Domestic Violence and its Effects
According to UNICEF, a family is the most important social institution for the rearing, education, and protection of its members. Because of poor communication or emotional management, however, arguments between parents can become serious conflicts that not only hurt them, but also their children.
Specialists even say that worldwide, children are more at risk of violence in their home environment than anywhere else.
You might think that your arguing has no impact on your children. The truth however is that fights between parents, whether verbal or physical, are part of domestic violence.
For this reason, it’s common for arguments at home to indirectly or directly impact children. Today, we’ll tell you why.
You may be interested in the following article: Time Heals all Wounds
The Impact of Fighting at Home on Children
Various factors can shape family relationships. They may be social, emotional, behavioral, or even structural.
These are also modified by physical or emotional violence at home or the use of force – when any form of intentional or unintentional aggression becomes a common tool to try to solve problems.
This causes all members of the household to think that violence is normal. It will affect every aspect of your lives and especially your children, who lack the ability to question, critique, or change their situation.

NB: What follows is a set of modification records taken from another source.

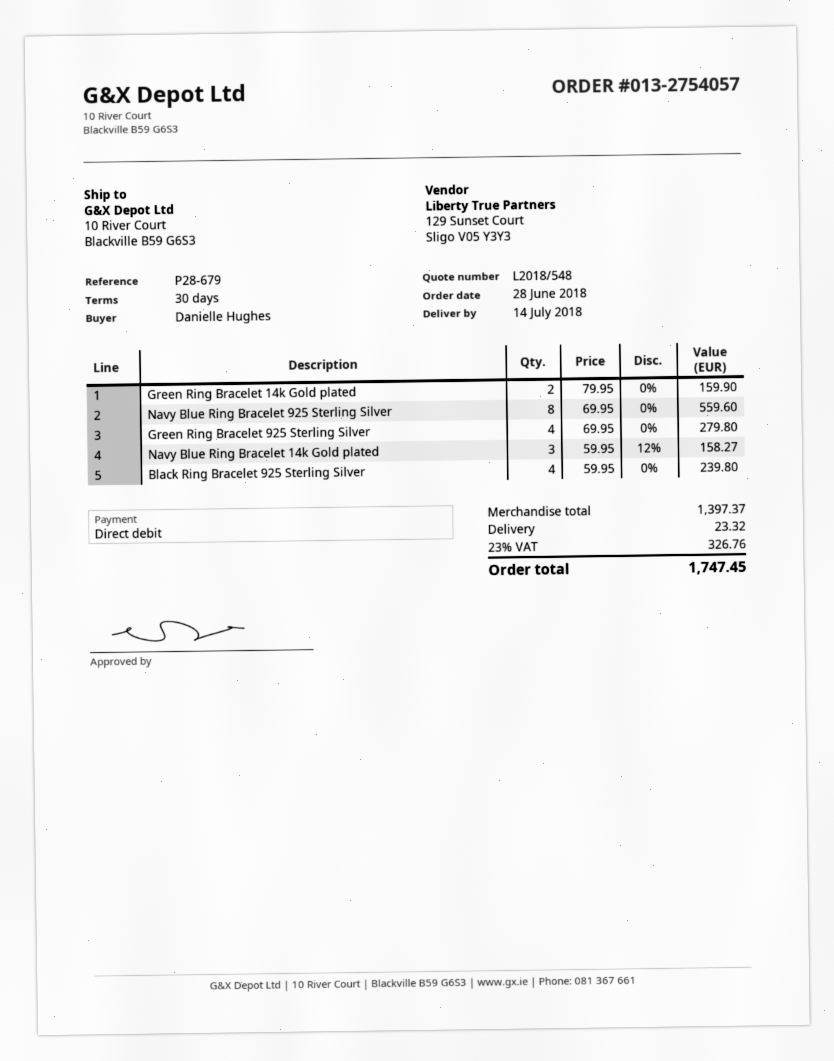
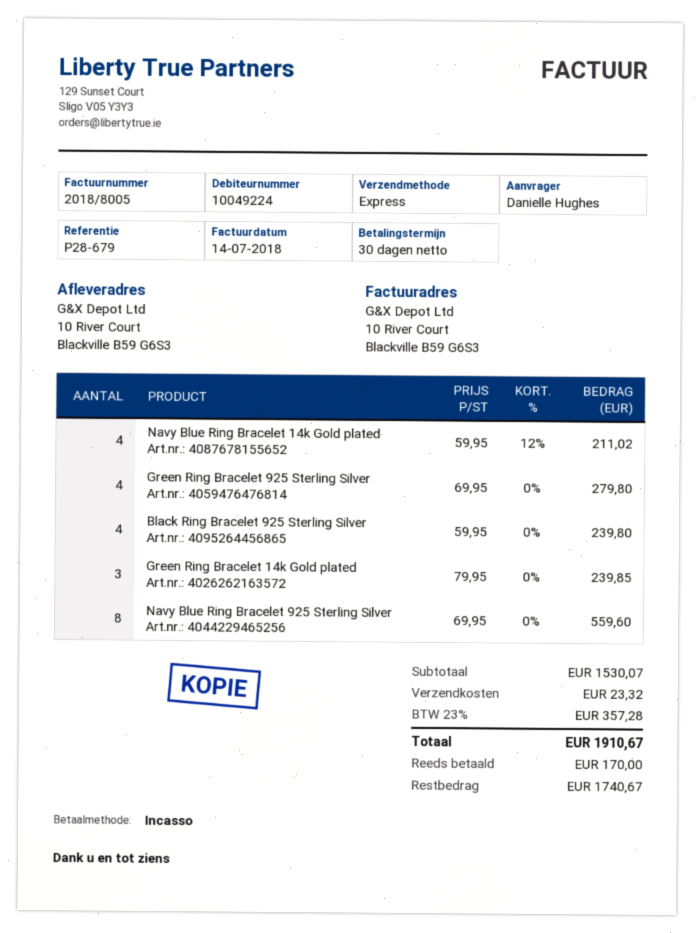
Green Ring Bracelet 14k Gold plated: 2 x 79.95 = 159.90 -> 3 x 79.95 = 239.85
Navy Blue Ring Bracelet 14k Gold plated: 3 x 59.95 - 12% = 158.27 -> 4 x 59.95 - 12% = 211.02
subtotal: 1397.37 -> 1530.07
tax: 23% = 326.76 -> 23% = 357.28
total: 1747.45 -> 1910.67

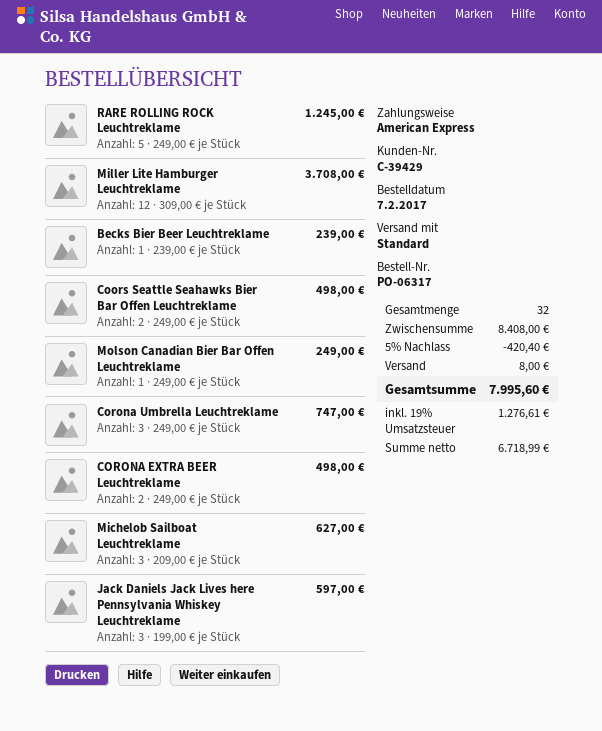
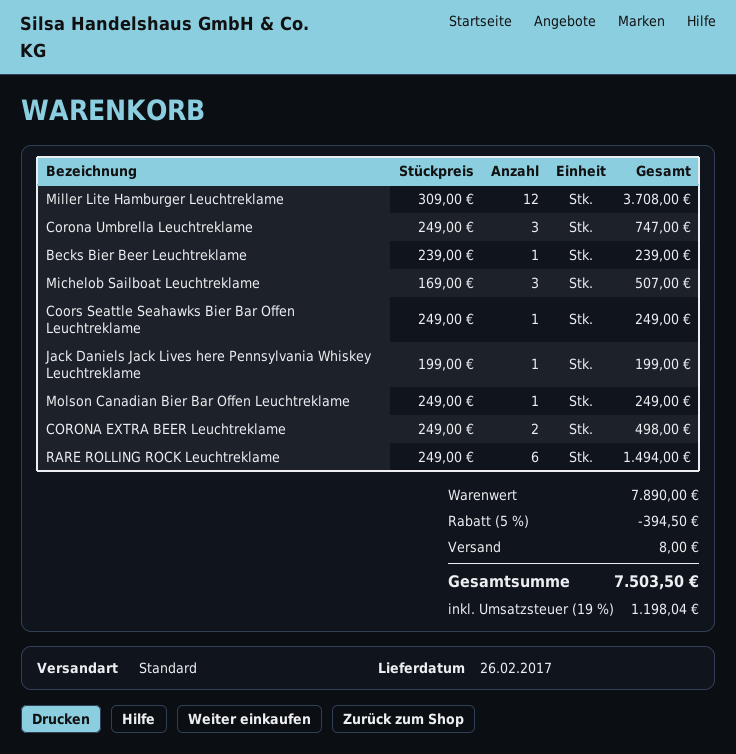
RARE ROLLING ROCK Leuchtreklame: 5 x 249.00 = 1245.00 -> 6 x 249.00 = 1494.00
Coors Seattle Seahawks Bier Bar Offen Leuchtreklame: 2 x 249.00 = 498.00 -> 1 x 249.00 = 249.00
Michelob Sailboat Leuchtreklame: 3 x 209.00 = 627.00 -> 3 x 169.00 = 507.00
Jack Daniels Jack Lives here Pennsylvania Whiskey Leuchtreklame: 3 x 199.00 = 597.00 -> 1 x 199.00 = 199.00
subtotal: 8408.00 -> 7890.00
discount: 5% = 420.40 -> 5% = 394.50
tax: 19% = 1276.61 -> 19% = 1198.04
total: 7995.60 -> 7503.50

While we are just sharing the general impacts today, they can affect different aspects of your child’s life and these are some of the most important ones.
Fighting at home can manifest itself physically in your children. They may develop more slowly or suffer from sleeping problems, eating disorders, psychosomatic diseases, and more. In reality, the list is endless.
It’s important to mention that children have no other healthy frame of reference other than their parents. Thus, they may struggle to understand their emotions in a household where fighting is the norm.
It may be difficult for them to manage frustration or anger so they express themselves through aggression. This causes violent behavior, either toward others or themselves.
They may also feel helpless when faced with this trauma. This can lead them to withdraw from others due to anxiety and fear.
Another impact of fighting at home is that your child may lose their ability to communicate well and establish friendships or other close relationships with people.
This is because they’re afraid of experiencing trauma again and they use avoidance behaviors to keep from feeling things that they associate with violent memories. They may also develop a lack of empathy, become detached, become aggressive, or engage in criminal behavior.
Children who witness their parents fighting have difficulty concentrating. It can also be hard for them to pay attention, which affects their academic performance and development.
It’s also possible for them to develop dissociative behaviors. This is a defense mechanism through which they try to distance themselves from reality to minimize conflict and stress.
This is considered to be a disorder because it can alter your consciousness, identity, memory, and your perception of what’s happening around you.
Because they are still developing, children may form negative feelings about themselves. They might think that they’re guilty or responsible for the fighting.
This often results in low self-esteem, depression, and anxiety.
Family violence is directly linked to hurt, aggressive and insensitive behavior among children when they’re young as well as later in life. If this problem isn’t dealt with in a timely fashion, it can become a threat not just to the children’s health, but also to society.
As parents, you have to take responsibility for your own actions and manage them in the best possible way. Even if you’ve gone through a difficult life or your family memories are heavy with violence or abuse, you don’t need to pass this on to your own children.
Try to change these toxic patterns and resolve your relationship problems in a civil and loving way. If it’s too difficult, try working through them with a therapist.